■ HOW TO COMPLETE THIS TASK
Set the images aside and retype the whole listing exactly.

■ EXERCISE MATERIALS
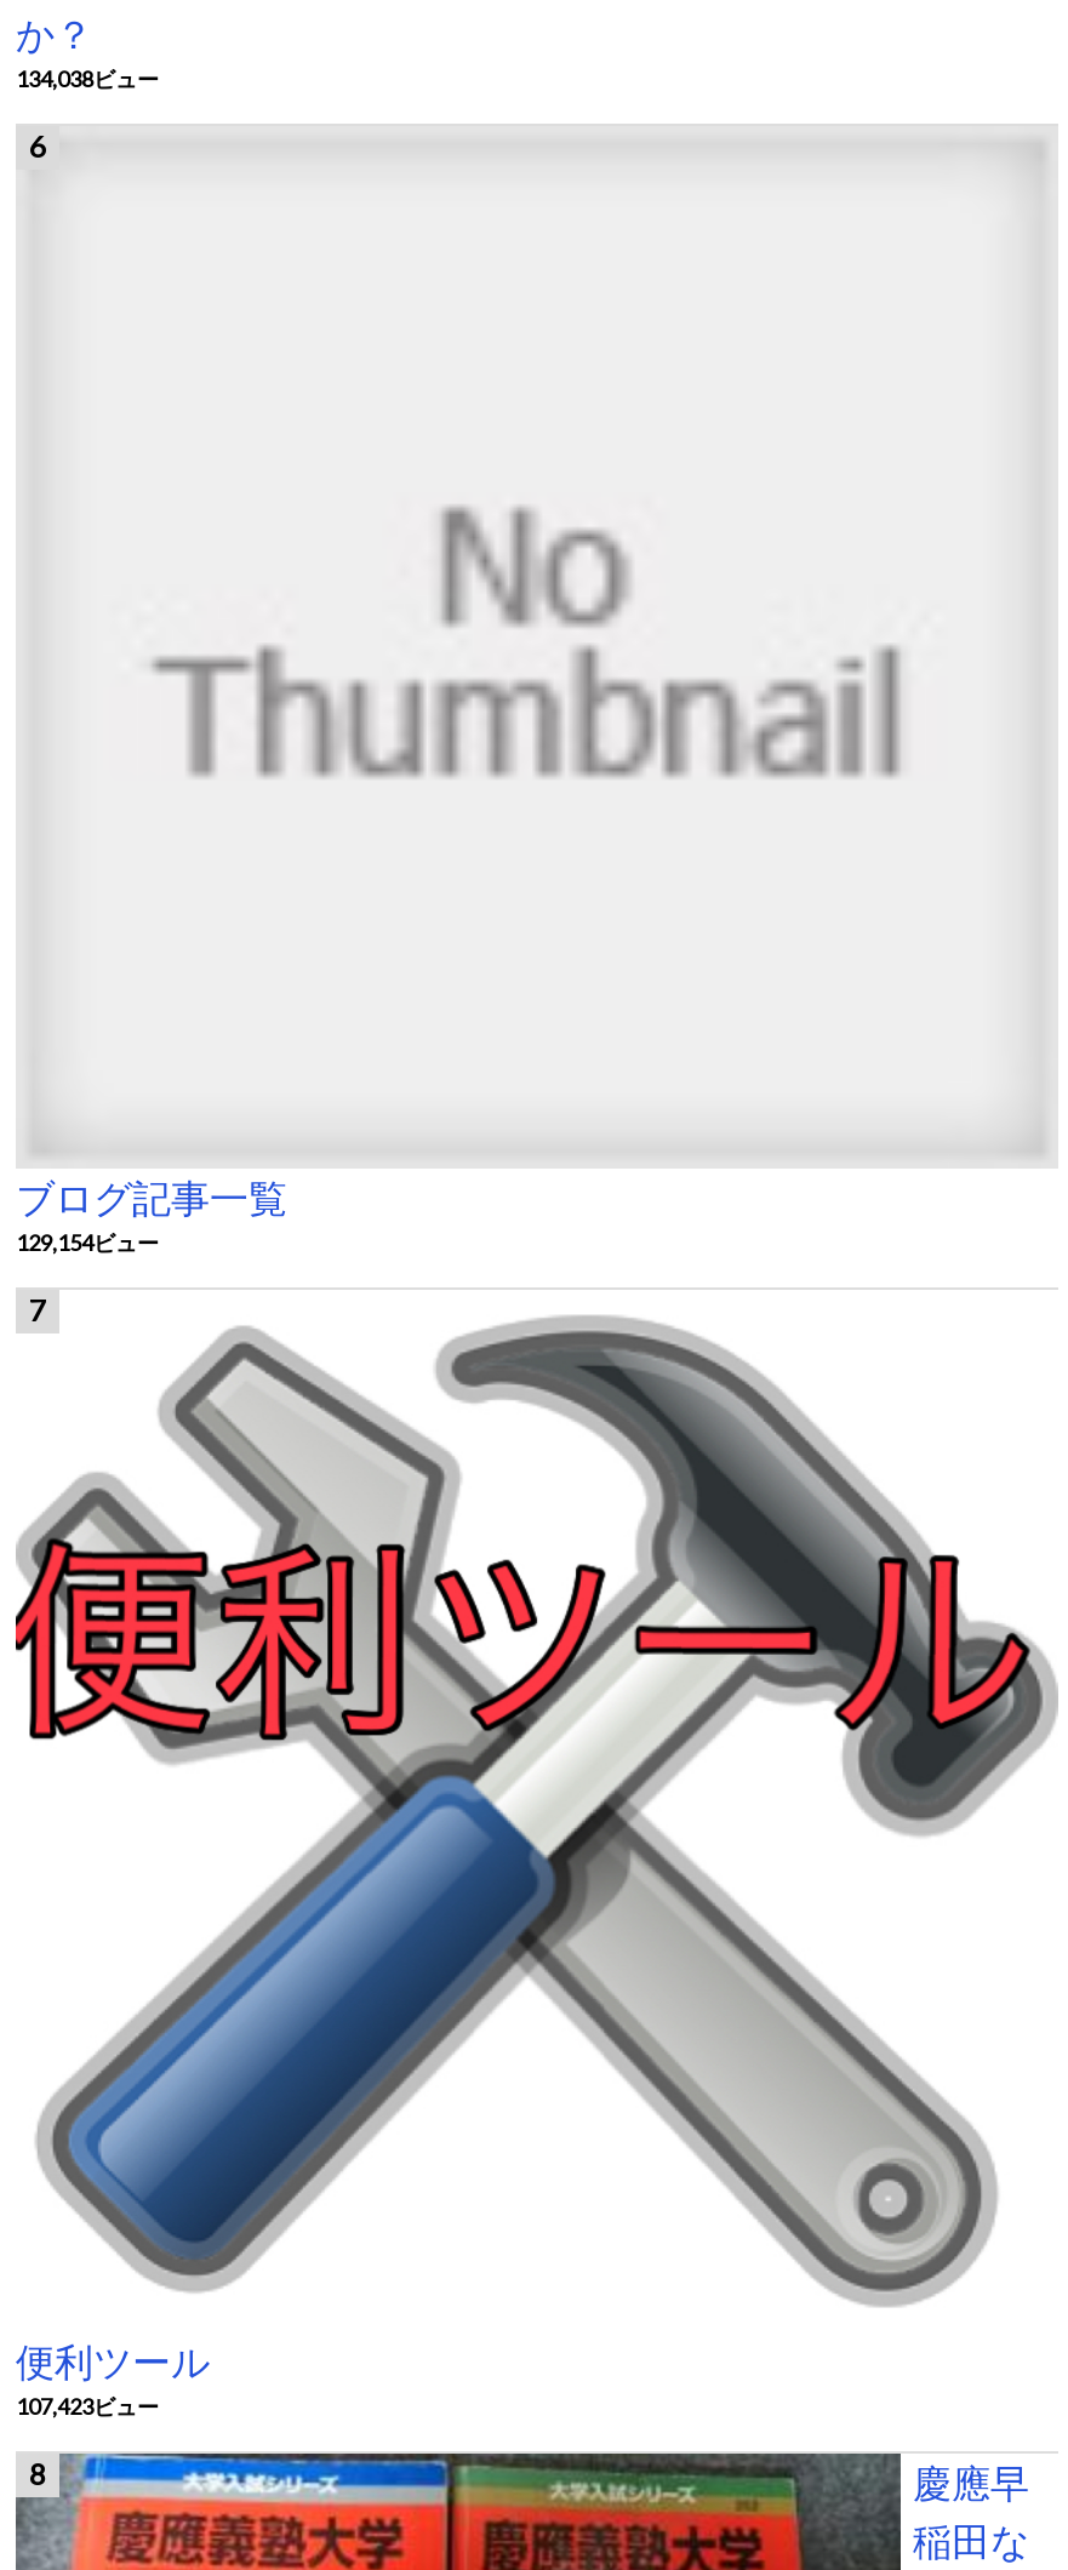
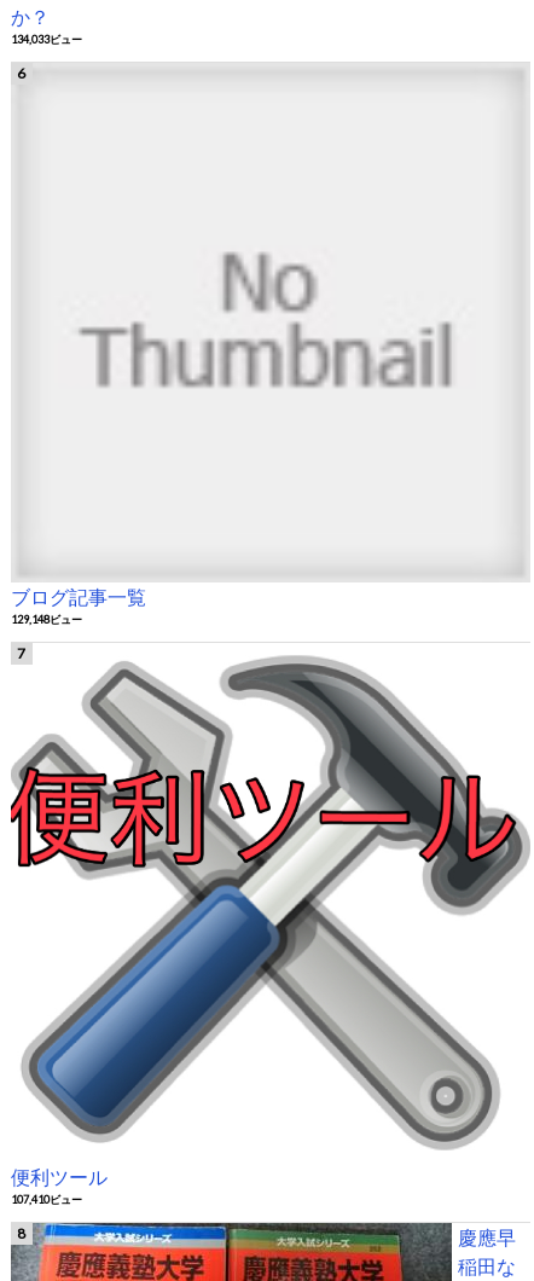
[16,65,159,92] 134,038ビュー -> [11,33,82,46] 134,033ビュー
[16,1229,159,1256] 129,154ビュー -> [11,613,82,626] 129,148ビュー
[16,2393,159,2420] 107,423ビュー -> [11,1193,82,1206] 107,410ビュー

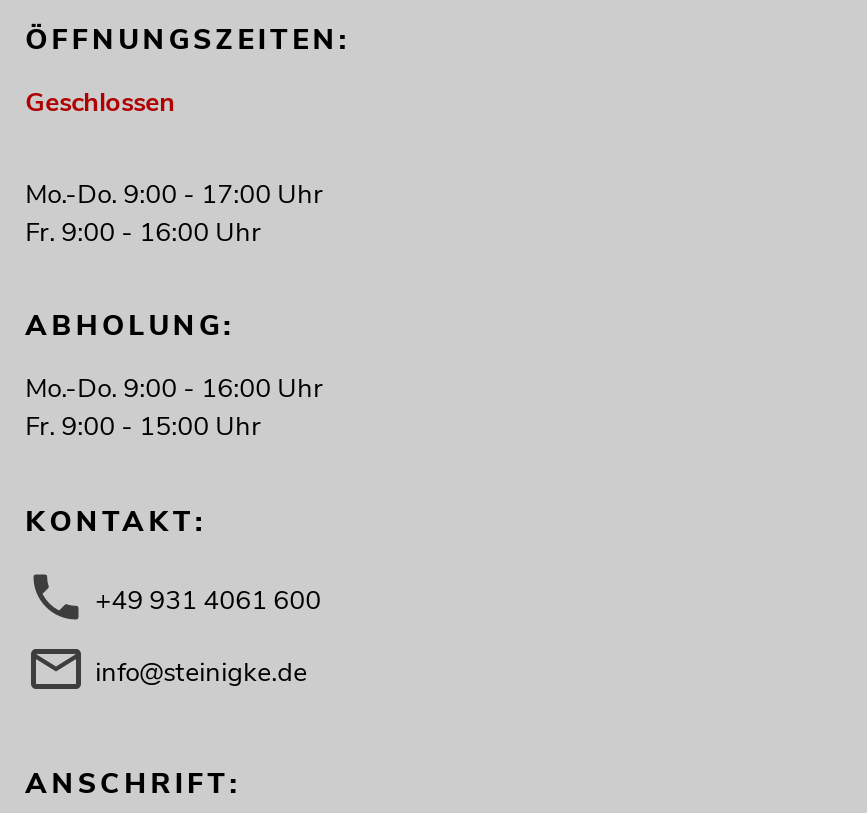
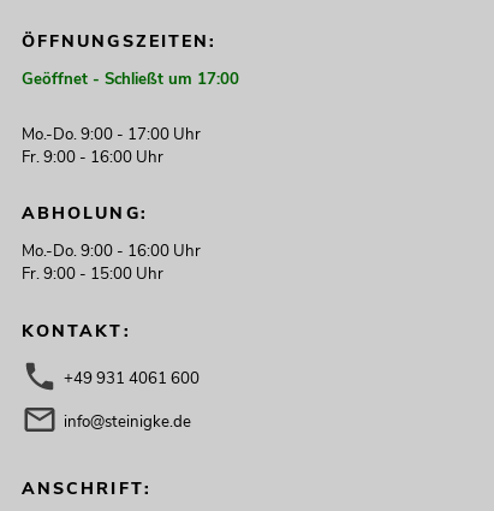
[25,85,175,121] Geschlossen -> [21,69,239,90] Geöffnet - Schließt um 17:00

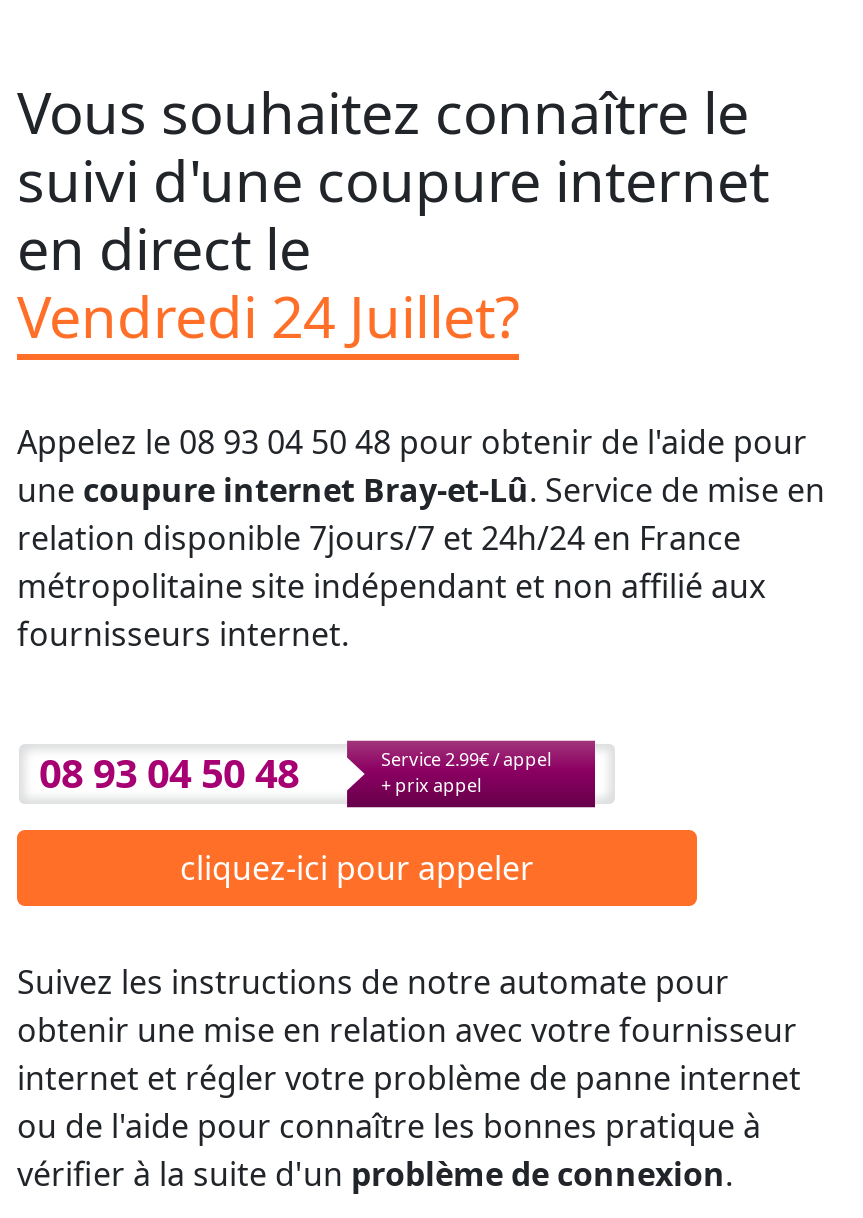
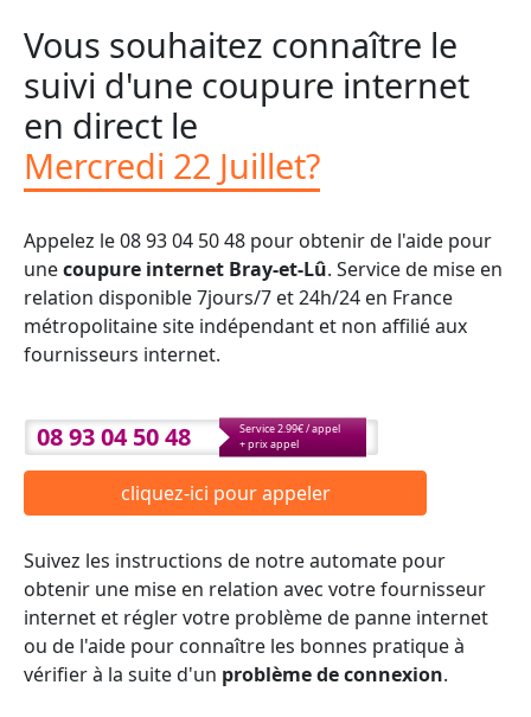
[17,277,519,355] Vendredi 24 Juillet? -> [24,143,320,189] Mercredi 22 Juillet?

■ SOLUTION BELOW
[16,65,159,92] 134,038ビュー -> [11,33,82,46] 134,033ビュー
[16,1229,159,1256] 129,154ビュー -> [11,613,82,626] 129,148ビュー
[16,2393,159,2420] 107,423ビュー -> [11,1193,82,1206] 107,410ビュー

[25,85,175,121] Geschlossen -> [21,69,239,90] Geöffnet - Schließt um 17:00

[17,277,519,355] Vendredi 24 Juillet? -> [24,143,320,189] Mercredi 22 Juillet?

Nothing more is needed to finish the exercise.